WORK ORDER: The records below must be written out exactly, with every picture left behind.

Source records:
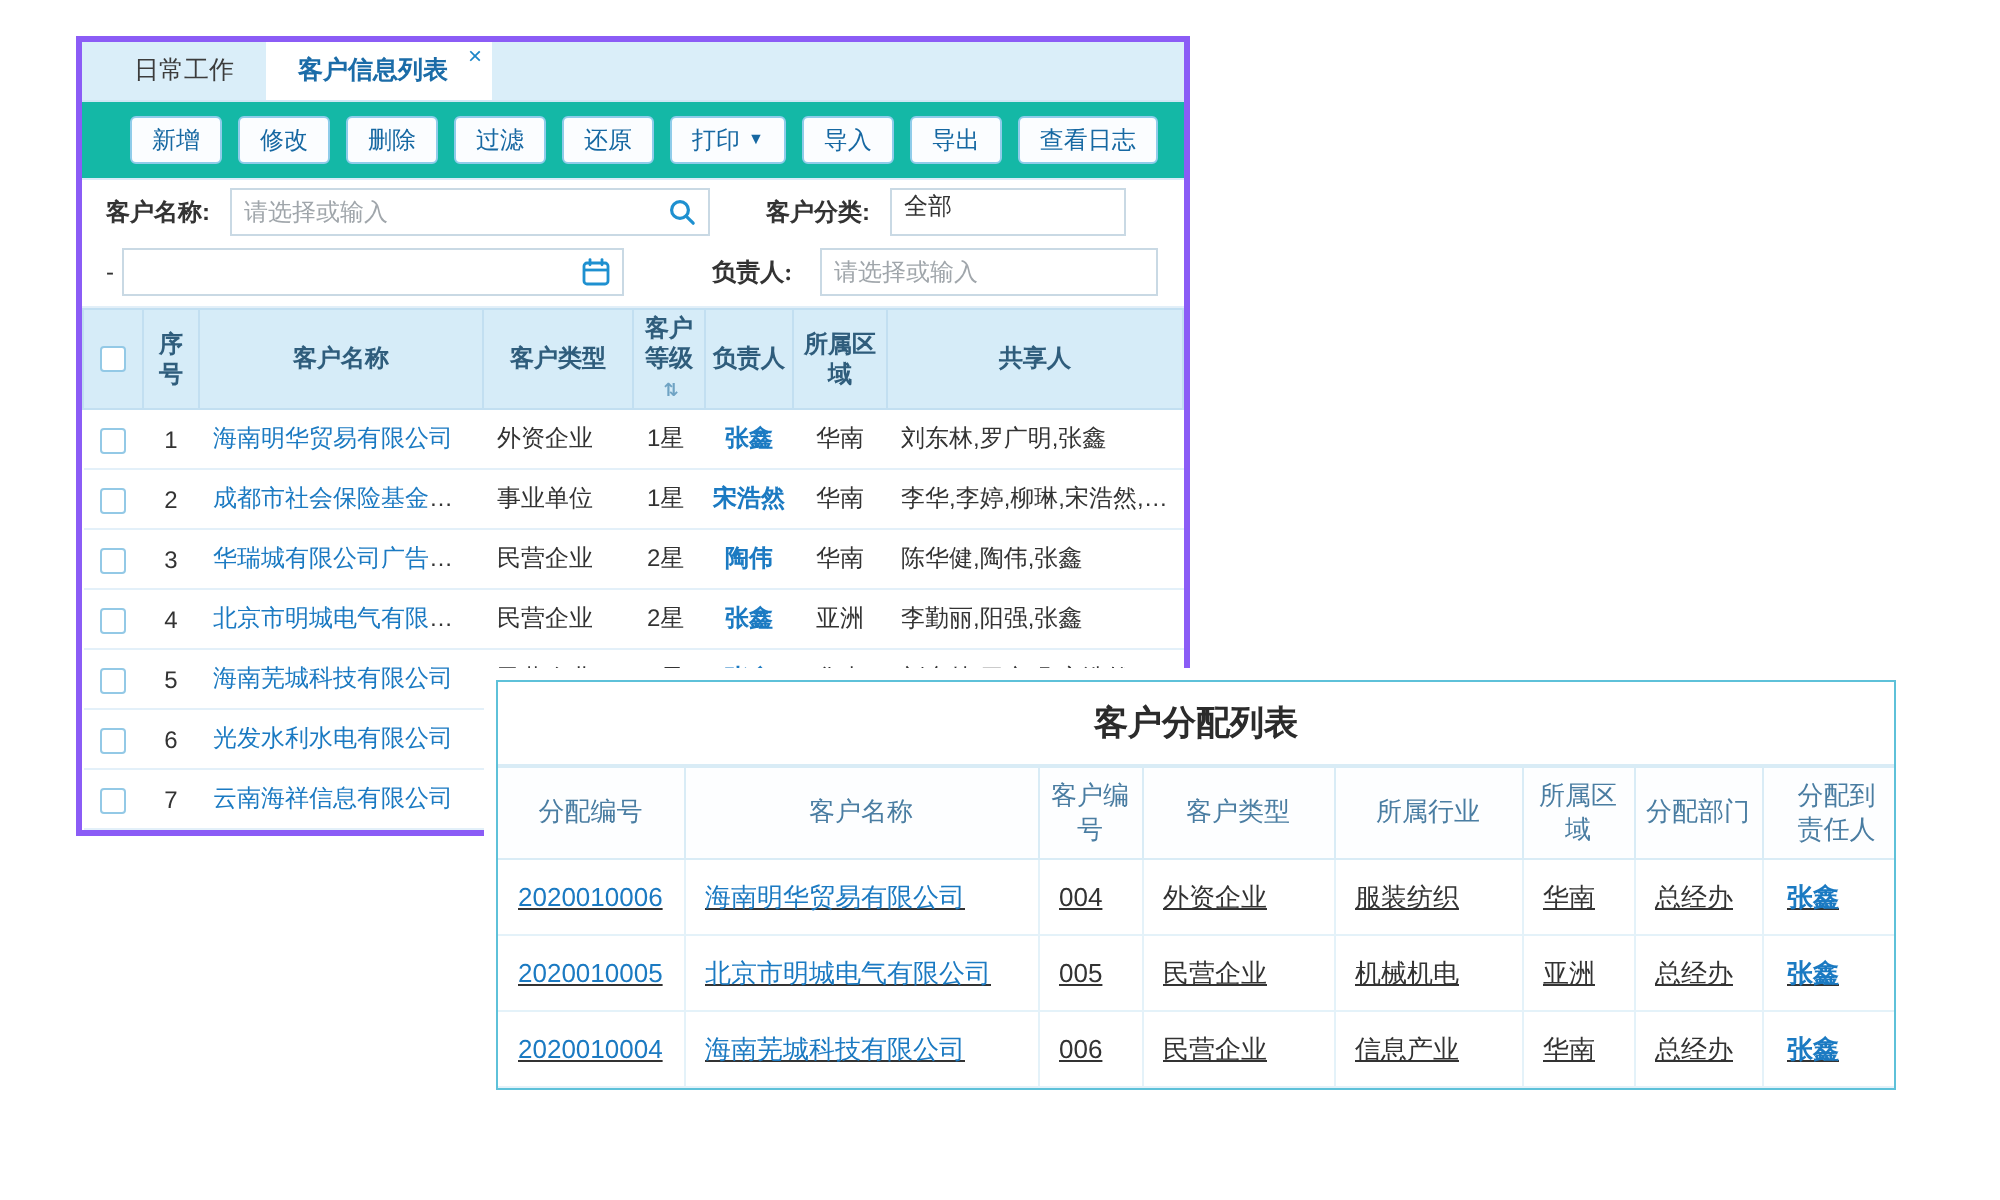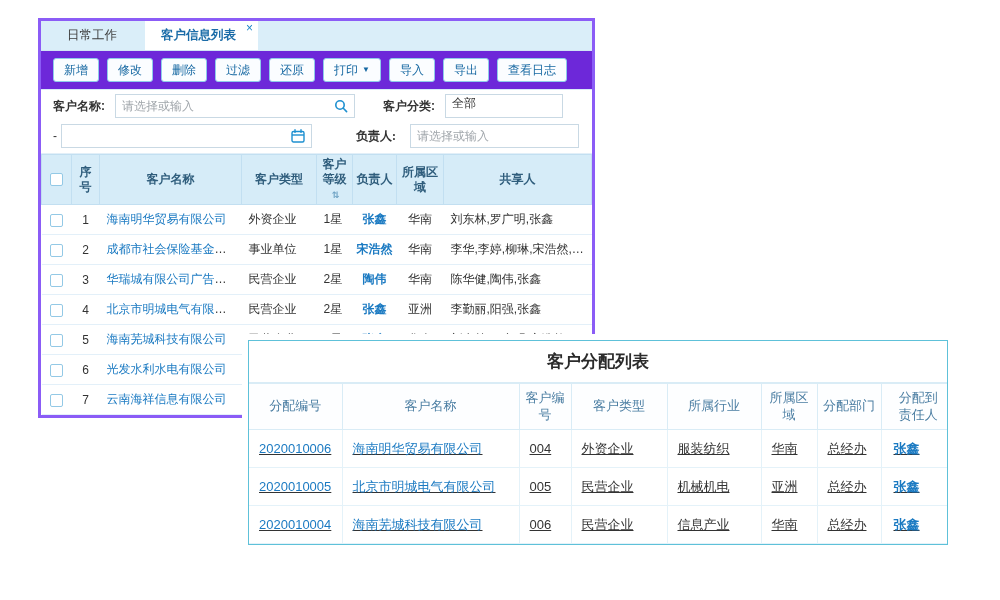"客户信息列表" .tab.active { margin-left: 12px -> none }
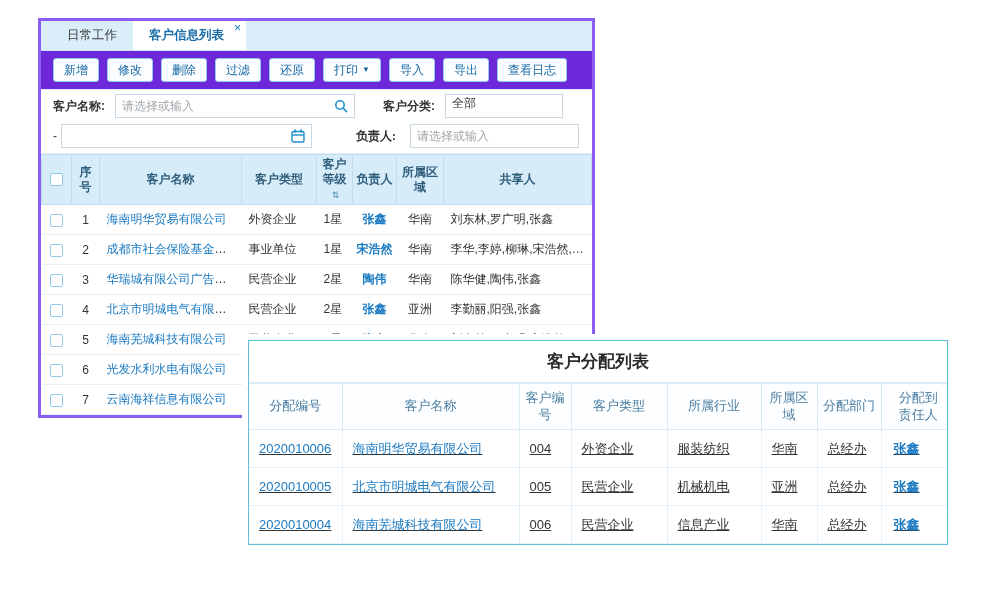"新增" .toolbar { background: #6d28d9 -> #14b8a6; padding: 7px 12px -> 7px 24px }
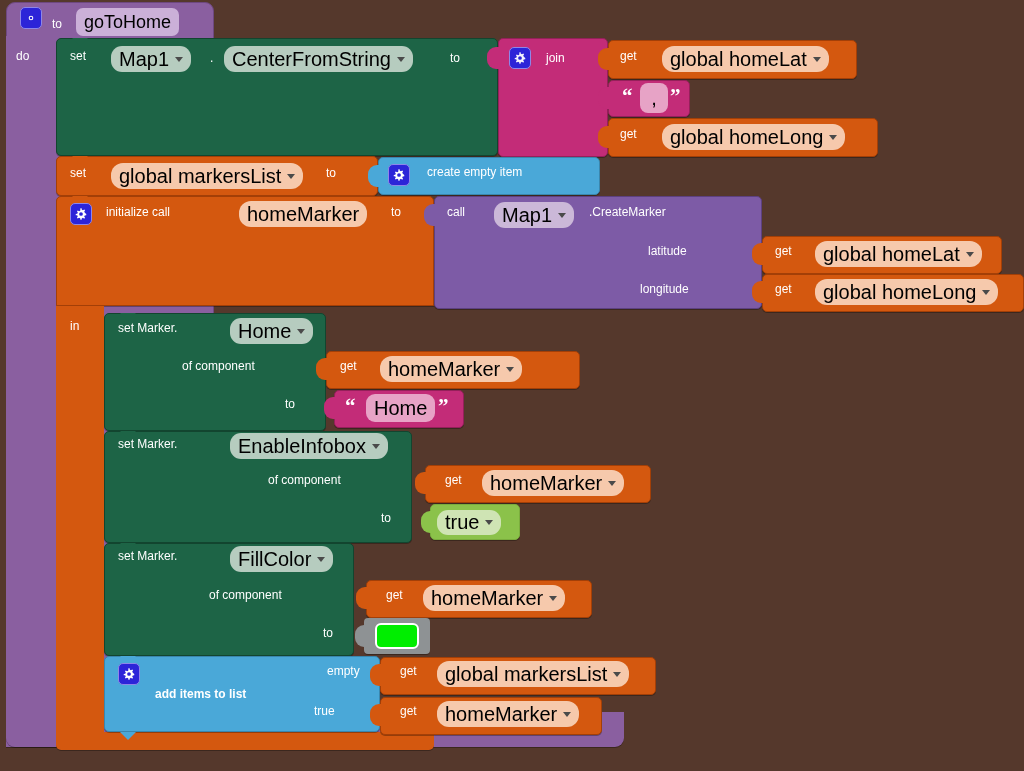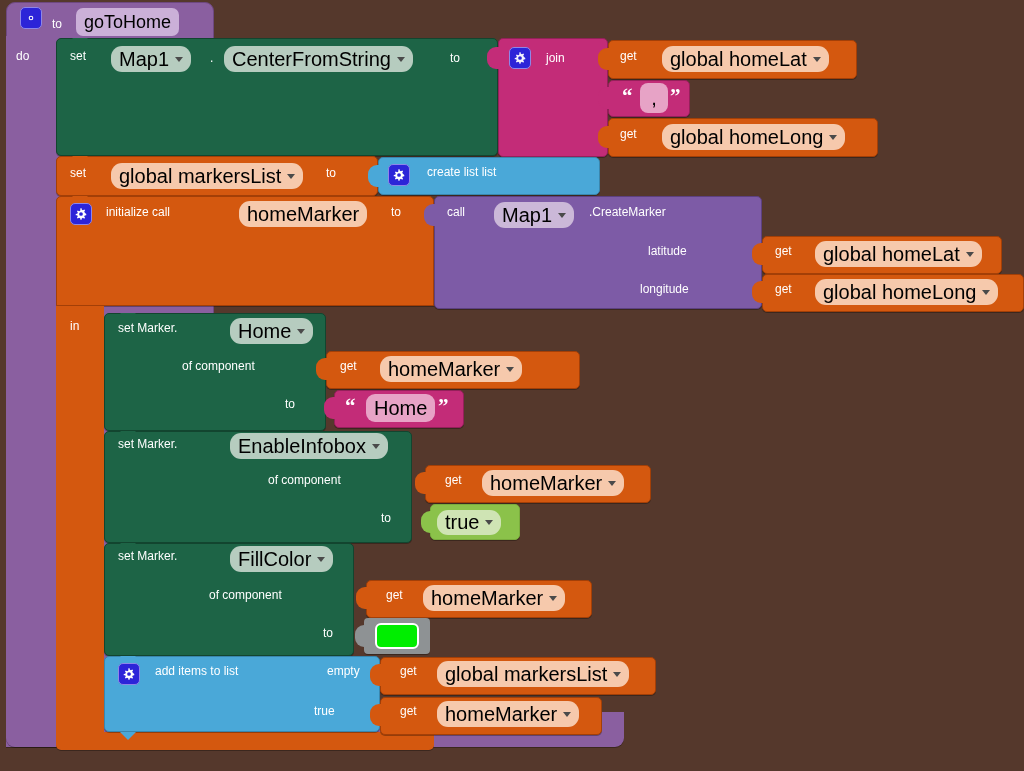"global homeLat" .f-orange { border-radius: none -> 12px }
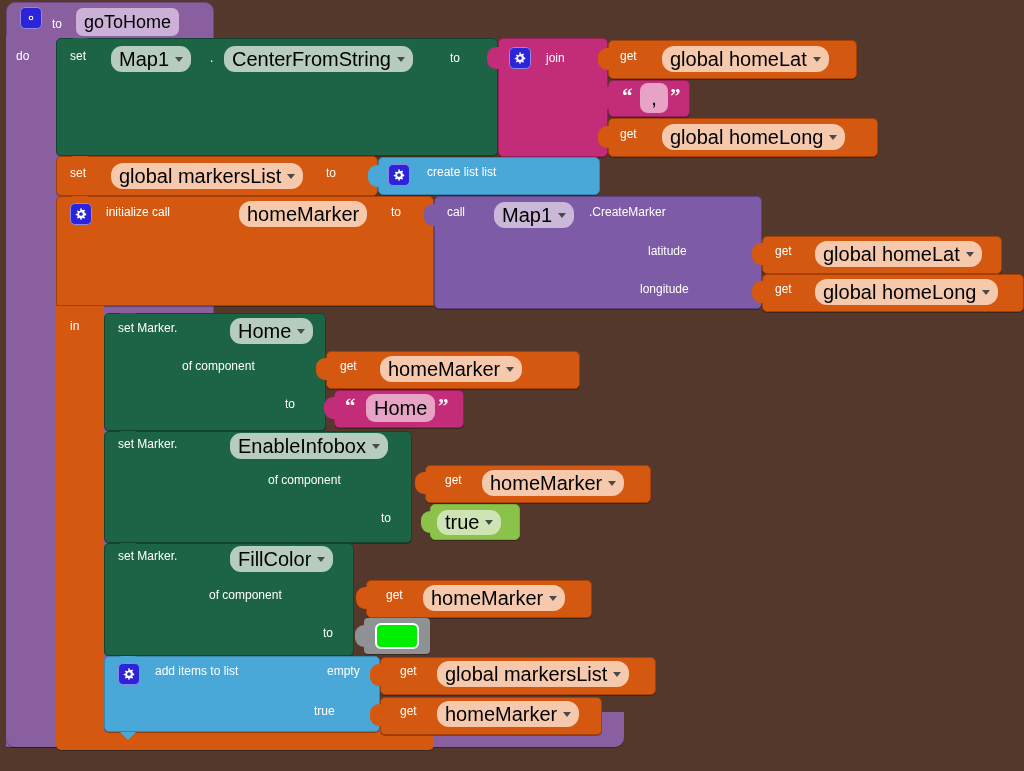"create list list" span.lbl { text: list list -> empty item }
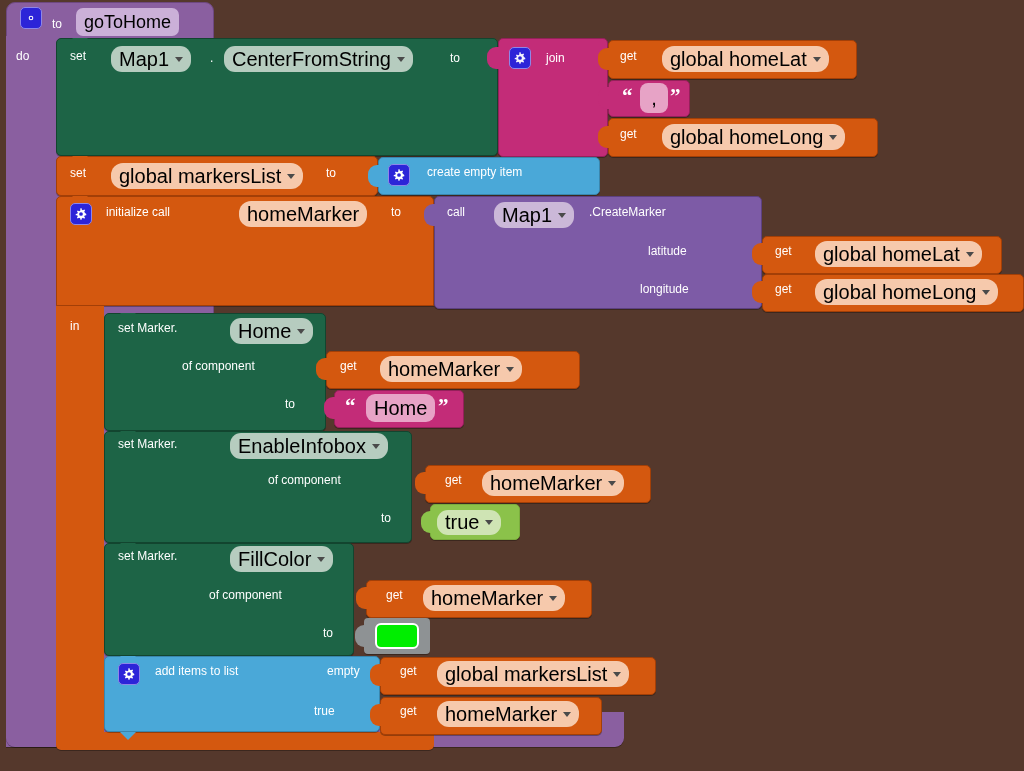"add items to list" span.lbl { font-weight: none -> bold; top: 665px -> 688px }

RESULT OF THE TASK:
"客户信息列表" .tab.active { margin-left: 12px -> none }
"新增" .toolbar { background: #6d28d9 -> #14b8a6; padding: 7px 12px -> 7px 24px }
"global homeLat" .f-orange { border-radius: none -> 12px }
"create list list" span.lbl { text: list list -> empty item }
"add items to list" span.lbl { font-weight: none -> bold; top: 665px -> 688px }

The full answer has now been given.